The Danks: A case study of an Earlsdon family

‘Faugan’, 5 Belvedere Road c1918 (Danks)
The Danks family occupied three homes in Earlsdon between 1875 and 1948, above is their second home, Faugan on the corner of Belvedere Road and Broadway. Today it is a nursing home. Their first house had been Brighton Villa in Moor Street (see p.13). The marriage of Jeremiah Martin Danks (commonly known as Martin Danks) and Ann Elizabeth Chadwick in 1875 brought new blood to the Chadwicks, one of Coventry prominent watchmaking families. They had two children Martin and Gertrude.

William Chadwick had moved from Clerkenwell in London during the 1850s to open a branch of his father’s London business in Bond Street, manufacturing jewels for watches. This was the middle of the watchmaking boom in the city. He was based at 24 Fleet Street for the next twenty years or so before moving to Bath House in Holyhead Road. He became involved in public life and served on the City Council and the Board of Guardians. He had one child, Ann Elizabeth who would not have been considered suitable to take on the business because of her gender. Martin was also from London but had no family connection with the watch trade and worked as a bank clerk. Although from a well connected family his father had been put in a lunatic asylum when he was a child and so had been passed around various relatives. It is not known how they met. By the time of the marriage William was in sole charge of the watch jewellery business. By the 1880s Danks was now being described as a watch jeweller and was clearly involved in the business.

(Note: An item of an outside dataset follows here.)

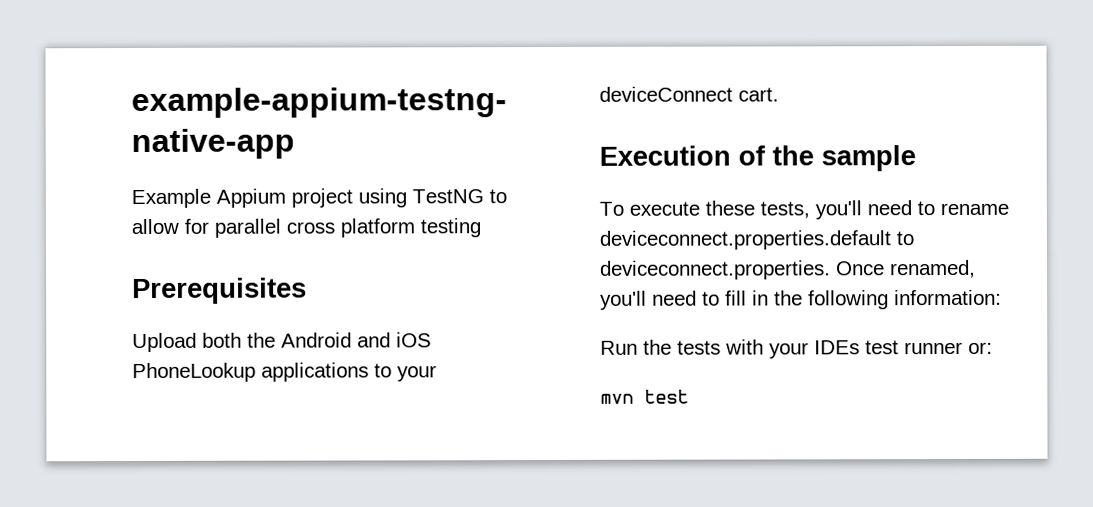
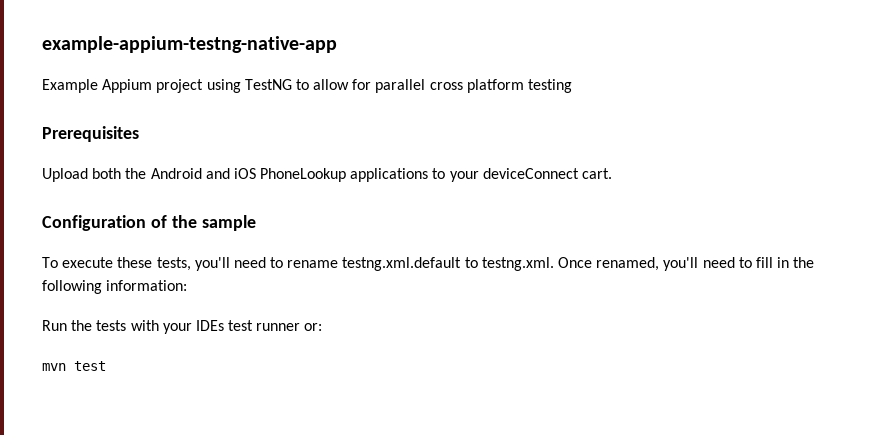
[599,145,731,166] Execution -> [42,215,146,231] Configuration
[599,230,914,250] [600,260,831,280] deviceconnect.properties.default to deviceconnect.properties. -> [342,257,554,271] testng.xml.default to testng.xml.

His early death in 1886 at the age of 39 led Chadwick to take his daughter into the business after all.

By 1901 her 22 year old son Martin, was also employed in the business and by the end of the decade had set up on his own at 124 Spon Street, the old watchmaking factory of Read and Son. He was to continue in business there until the Second World War. From his earliest days he shrewdly diversified the business into specialised areas of engineering that needed precision engineered jewels as well as continuing to serve the declining watchmaking industry. Although still owning Brighton Villa, Ann and her daughter had been living with her father at Bath House, but his death in 1907 precipitated the move a few years later back to Earlsdon. Martin had already left the family home and was living in 26 Westminster Road after getting married in 1902. This left Martin’s sister Gertrude who in preparation for her marriage the following year bought 26, St Andrew’s Road from Thomas Bird, the builder in 1917 – the third Earlsdon home of the Danks family. Family money paid for this and she lived there with her husband, Percy Clements until the late 1940s. As her mother had died in 1927 the family association with Earlsdon ended after sixty years.

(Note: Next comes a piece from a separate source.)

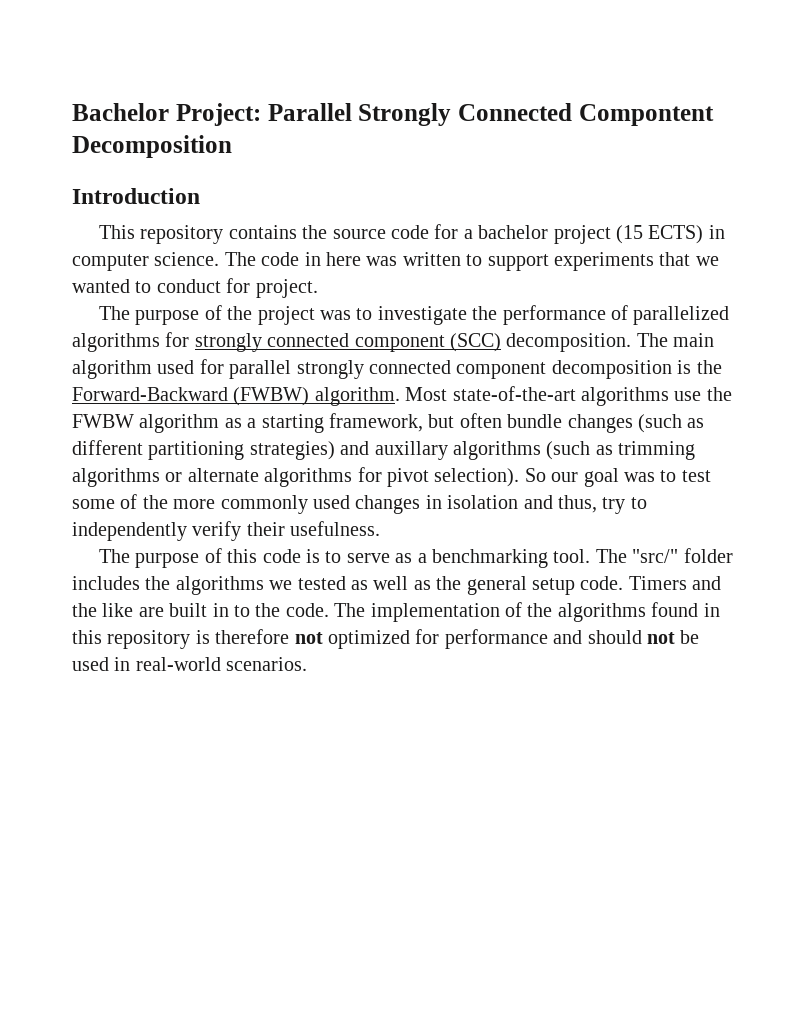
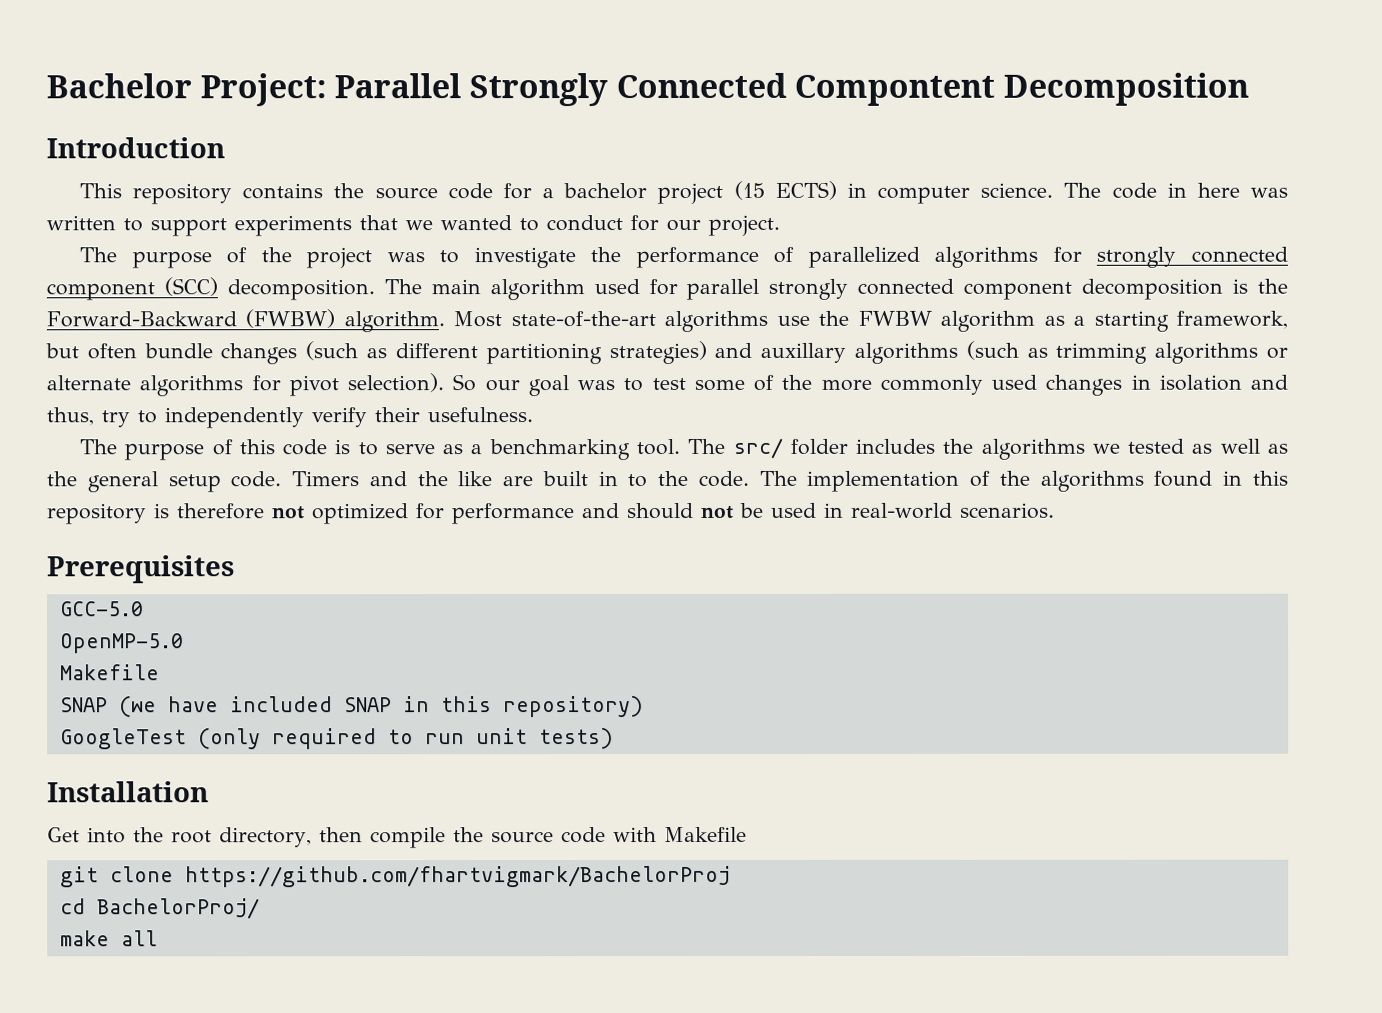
(251, 285) none -> [666,219,701,232] our
[632,549,679,563] "src/" -> [732,437,783,459] src/
(308, 664) none -> [47,555,235,584] [59,601,144,617] [59,633,184,654] [59,664,160,681] [59,696,644,718] [59,728,614,750] [47,781,209,803] [47,826,747,849] [59,865,731,888] [59,898,260,920] [59,930,158,947] // Prerequisites // GCC-5.0 // OpenMP-5.0 // Makefile // SNAP (we have included SNAP in this repository) // GoogleTest (only required to run unit tests) // Installation // Get into the root directory, then compile the source code with Makefile // git clone https://github.com/fhartvigmark/BachelorProj // cd BachelorProj/ // make all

Faugan, 5 Belvedere Road moving in 1909 (Danks)
This photograph was taken by Martin Danks of his mother’s new house as she moved in during December 1909 (Ann Danks can be seen in the doorway). A year earlier she had negotiated to buy a couple of plots of land from the Newcombe Estates Company at the corner of Belvedere Road and Broadway for £560. Although she submitted plans and they were approved in 1908, various complications meant that the land sale did not go through until mid-year. After receiving a number of quotes Mrs Danks accepted one for just under £3000 from John Worwood, a builder in Much Park Street. Despite a number of issues with the contentious Mrs Danks the work was completed by the end of the year. The building had been designed by a local architect, Walter Hattrell who was quite heavily involved in the design of many houses in the Earlsdon area. He was a neighbour of Mrs Danks being one of the first residents of Belvedere Road. The state of the road at this time can be judged by the photograph, though the Newcombe Estates Company had put in the trees that were growing well a decade later as can be seen by the photo on the previous page.

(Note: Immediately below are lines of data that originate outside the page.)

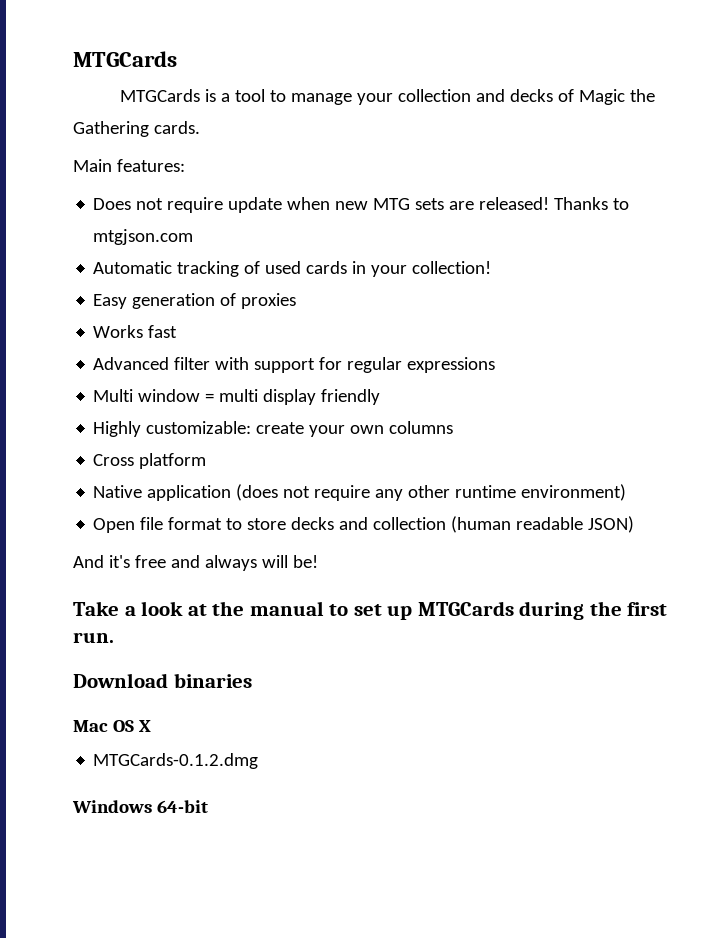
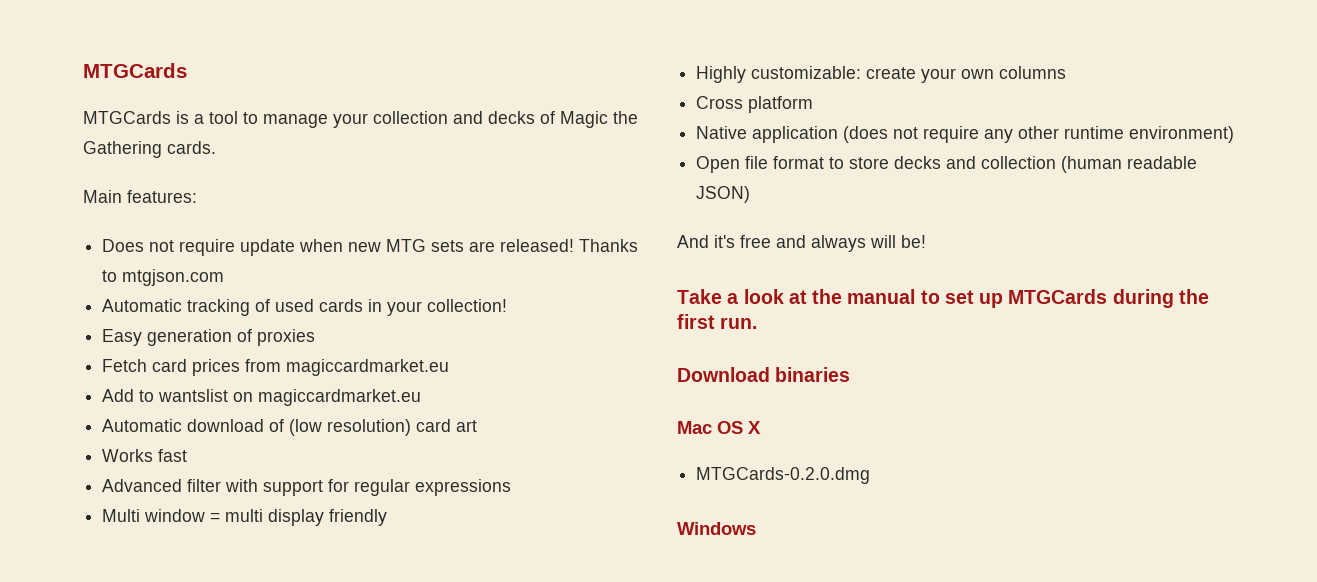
(297, 301) none -> [102,359,450,376] [102,389,422,406] [102,419,478,436] // Fetch card prices from magiccardmarket.eu // Add to wantslist on magiccardmarket.eu // Automatic download of (low resolution) card art
[93,753,259,769] MTGCards-0.1.2.dmg -> [696,467,871,484] MTGCards-0.2.0.dmg
[157,800,209,813] 64-bit -> (756, 528) none

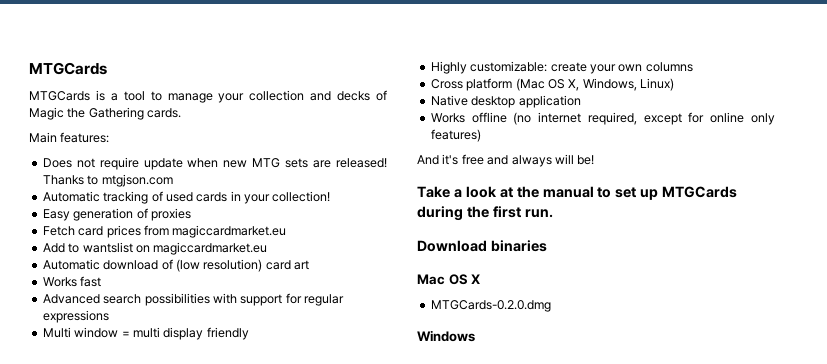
[187,479,222,492] filter -> [103,293,210,306] search possibilities
(814, 104) none -> [515,78,674,91] (Mac OS X, Windows, Linux)
(748, 132) none -> [471,96,516,108] desktop
[843,126,1235,143] [696,156,1198,173] [696,186,751,203] (does not require any other runtime environment) // Open file format to store decks and collection (human readable JSON) -> [430,112,775,125] [430,129,481,142] // Works offline (no internet required, except for online only features)

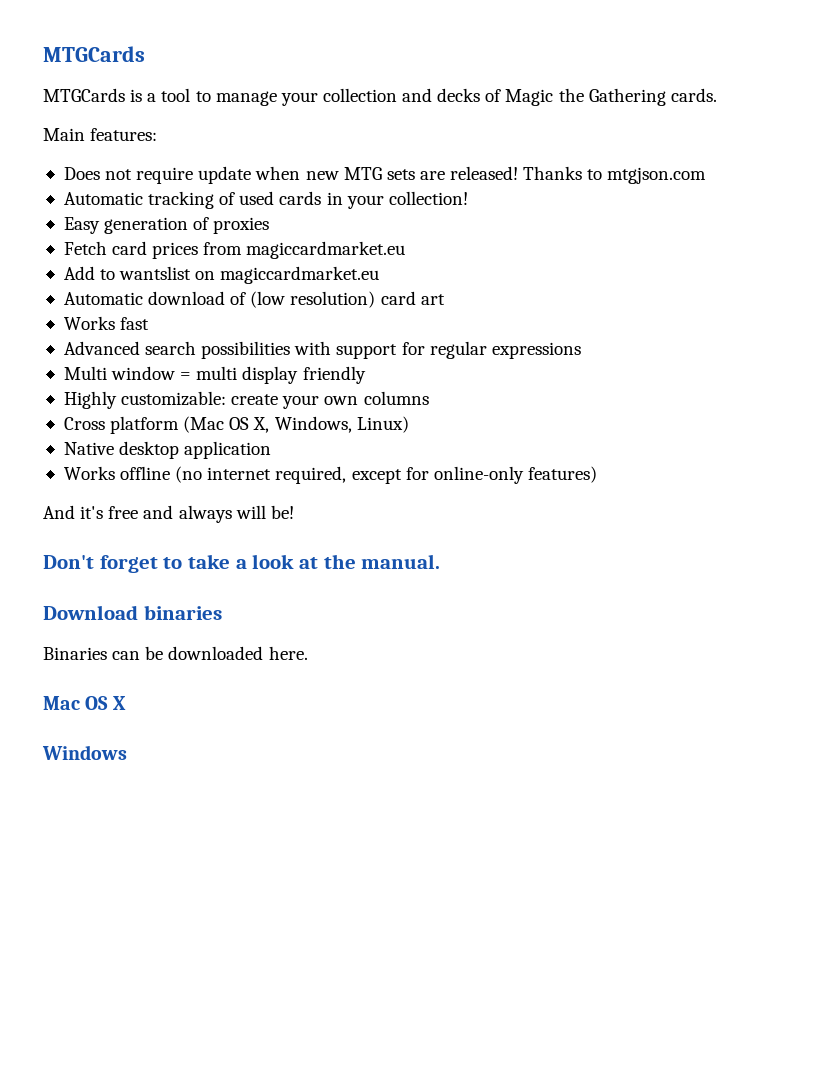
[710,112,775,125] online only -> [433,466,524,484] online-only
[417,186,738,200] [417,206,553,221] [417,240,547,252] Take a look at the manual to set up MTGCards during the first run. // Download binaries -> [43,554,441,573] [43,605,222,620] [43,646,308,660] Don't forget to take a look at the manual. // Download binaries // Binaries can be downloaded here.
[430,300,551,312] // MTGCards-0.2.0.dmg -> (126, 703) none

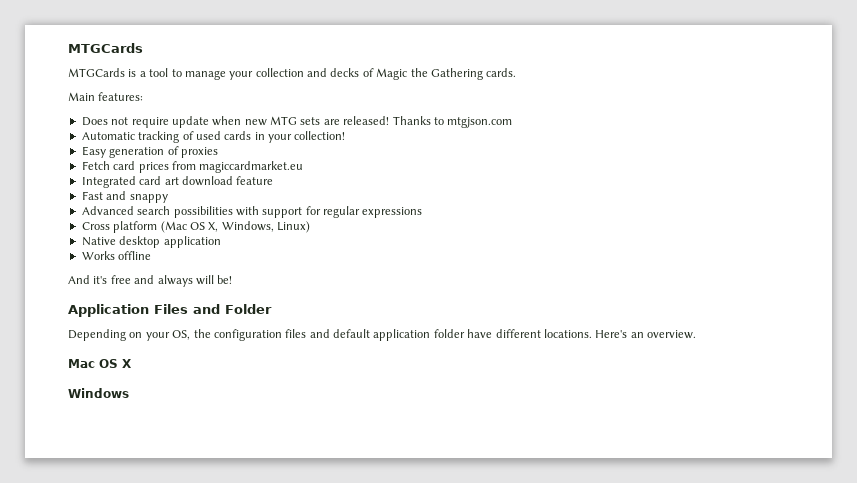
[63,266,380,284] [63,291,445,308] [63,316,150,330] Add to wantslist on magiccardmarket.eu // Automatic download of (low resolution) card art // Works fast -> [81,176,274,188] [81,191,168,203] Integrated card art download feature // Fast and snappy
[63,366,366,384] [63,391,429,409] // Multi window = multi display friendly // Highly customizable: create your own columns -> (423, 212) none
[175,466,597,484] (no internet required, except for online-only features) -> (152, 255) none
[43,554,441,573] [43,605,222,620] [43,646,308,660] Don't forget to take a look at the manual. // Download binaries // Binaries can be downloaded here. -> [68,304,272,317] [68,329,696,341] Application Files and Folder // Depending on your OS, the configuration files and default application folder have different locations. Here's an overview.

Coventry Branch of the Midlands Photographic Society c1880
We are fortunate to have this early survival of local photography that shows Jeremiah Martin Danks and a number of other prominent Earlsdon residents who took an interest in this hobby. It was an interest that fortunately also engaged his grandson, hence the survival of the glass plates from which the above photos were taken. Danks is second from the left.